The following data needs to be repeated exactly, with all images excluded.

[Web page edit records]
= = = = =
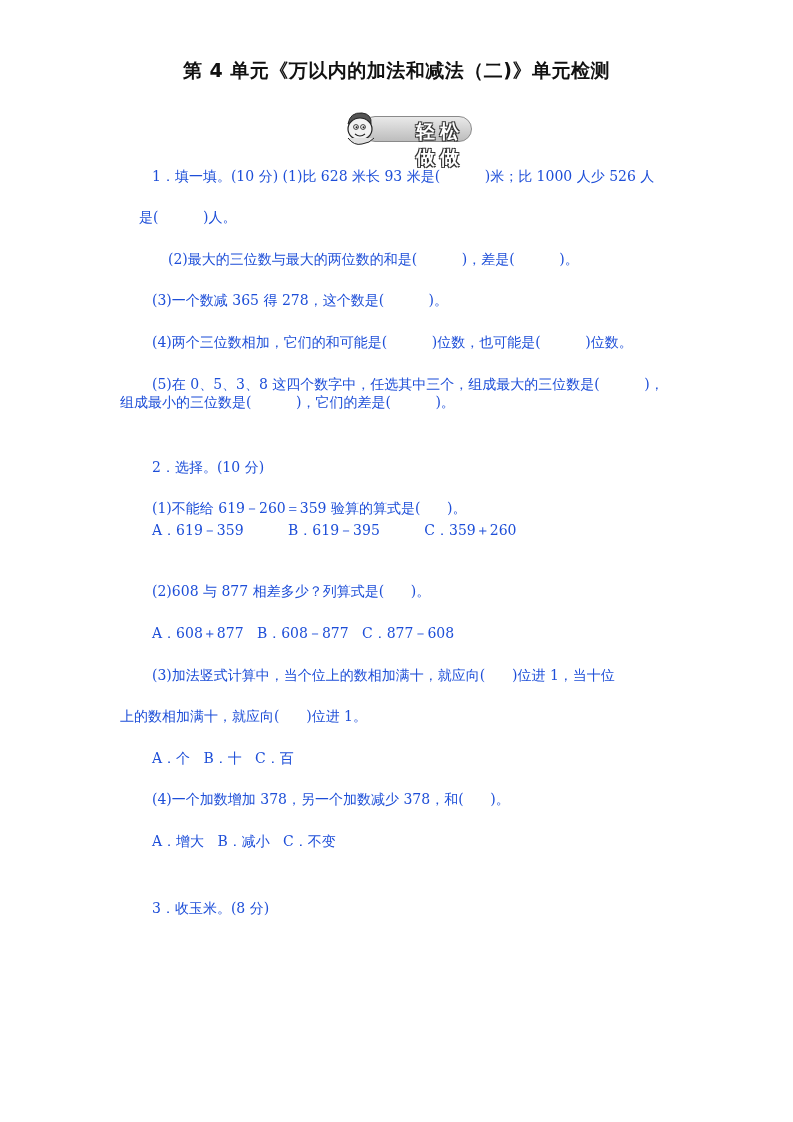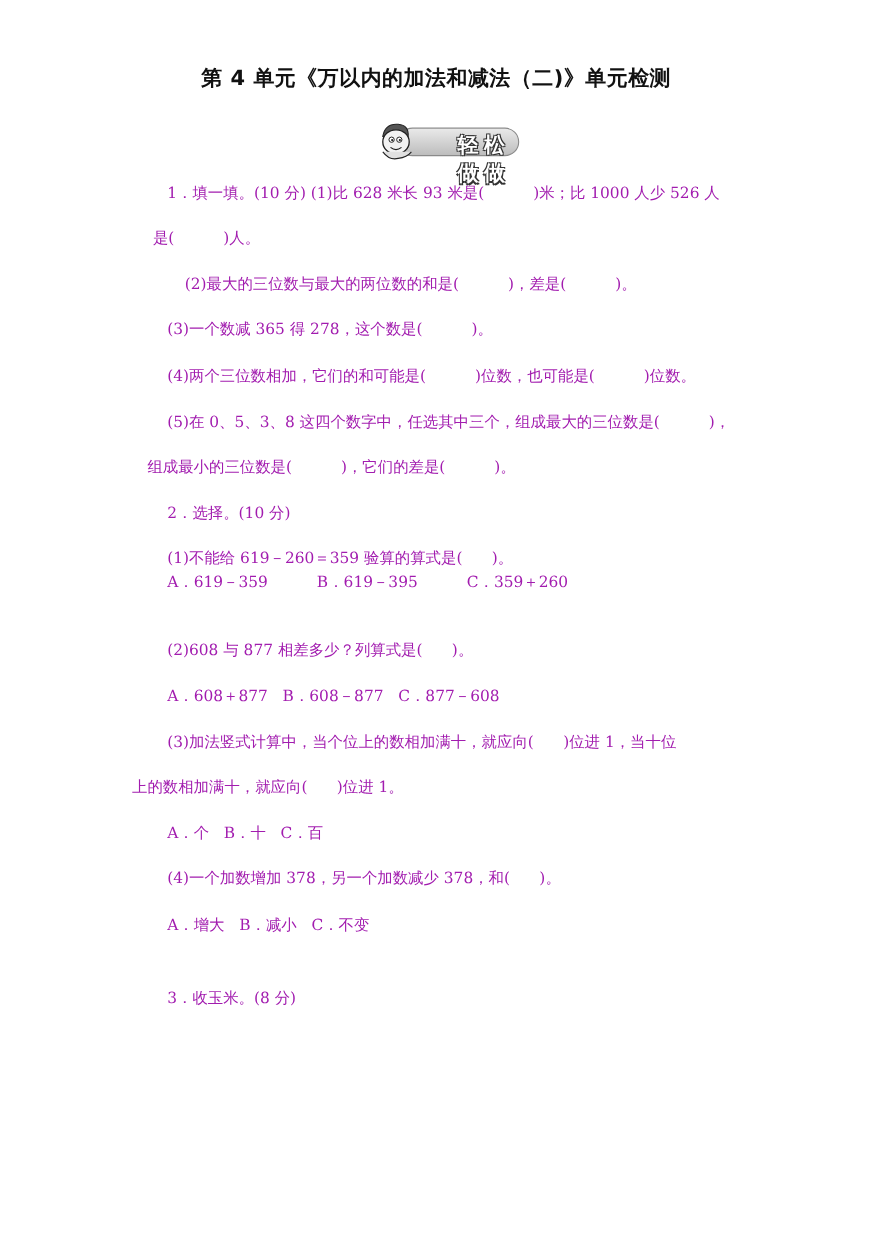--- a/index.html
+++ b/index.html
@@ -69,7 +69,7 @@
       font-size: 14px;
       line-height: 20px;
       white-space: pre;
-      color: #a21caf;
+      color: #1d4ed8;
     }
     .indent { left: 152px; }
     .flush { left: 120px; }

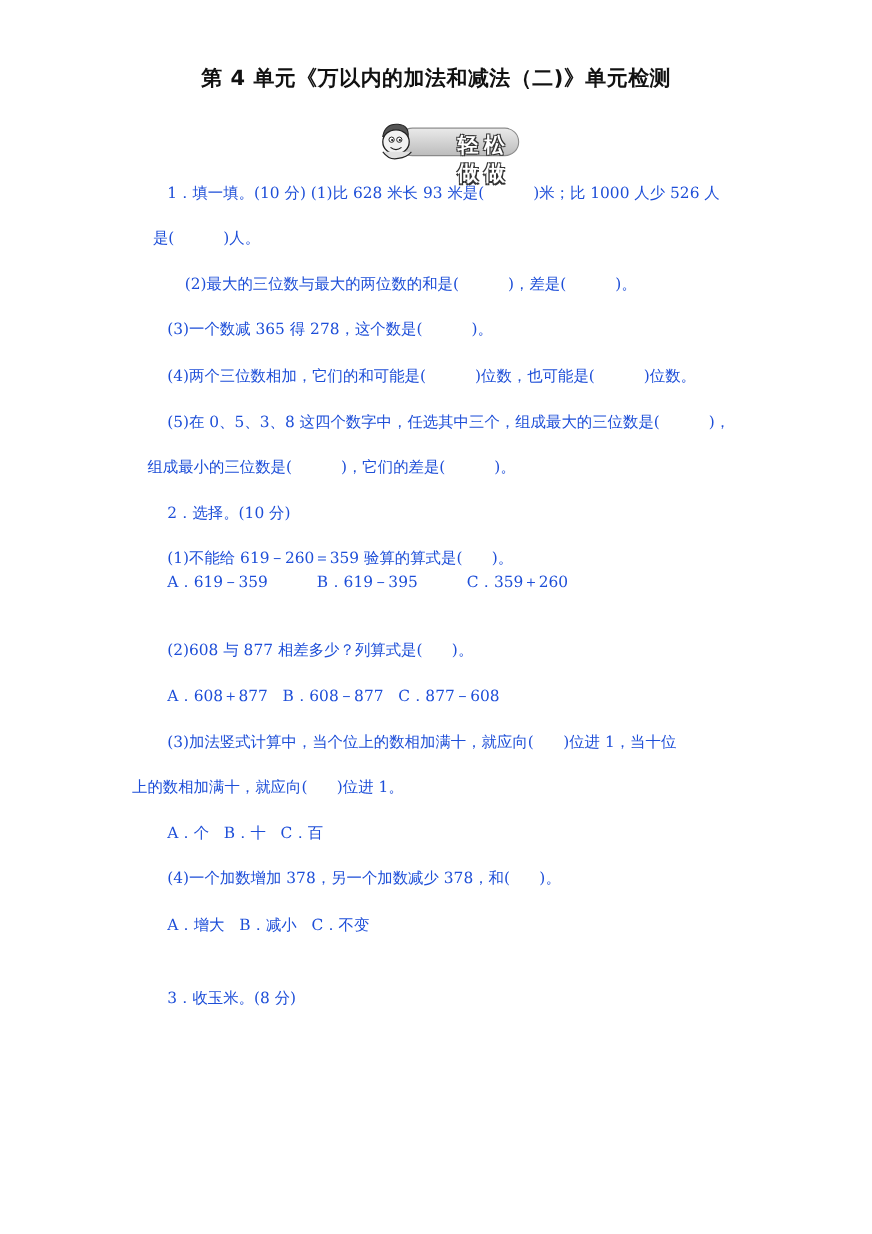--- a/index.html
+++ b/index.html
@@ -101,7 +101,7 @@
 <div class="line indent" style="top:290px;">(3)一个数减 365 得 278，这个数是(          )。</div>
 <div class="line indent" style="top:332px;">(4)两个三位数相加，它们的和可能是(          )位数，也可能是(          )位数。</div>
 <div class="line indent" style="top:374px;">(5)在 0、5、3、8 这四个数字中，任选其中三个，组成最大的三位数是(          )，</div>
-<div class="line flush" style="top:415px;margin-left:14px;">组成最小的三位数是(          )，它们的差是(          )。</div>
+<div class="line flush" style="top:392px;">组成最小的三位数是(          )，它们的差是(          )。</div>
 
 <div class="line indent" style="top:457px;">2．选择。(10 分)</div>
= = = = =
Task answer =>
--- a/index.html
+++ b/index.html
@@ -69,7 +69,7 @@
       font-size: 14px;
       line-height: 20px;
       white-space: pre;
-      color: #a21caf;
+      color: #1d4ed8;
     }
     .indent { left: 152px; }
     .flush { left: 120px; }

--- a/index.html
+++ b/index.html
@@ -101,7 +101,7 @@
 <div class="line indent" style="top:290px;">(3)一个数减 365 得 278，这个数是(          )。</div>
 <div class="line indent" style="top:332px;">(4)两个三位数相加，它们的和可能是(          )位数，也可能是(          )位数。</div>
 <div class="line indent" style="top:374px;">(5)在 0、5、3、8 这四个数字中，任选其中三个，组成最大的三位数是(          )，</div>
-<div class="line flush" style="top:415px;margin-left:14px;">组成最小的三位数是(          )，它们的差是(          )。</div>
+<div class="line flush" style="top:392px;">组成最小的三位数是(          )，它们的差是(          )。</div>
 
 <div class="line indent" style="top:457px;">2．选择。(10 分)</div>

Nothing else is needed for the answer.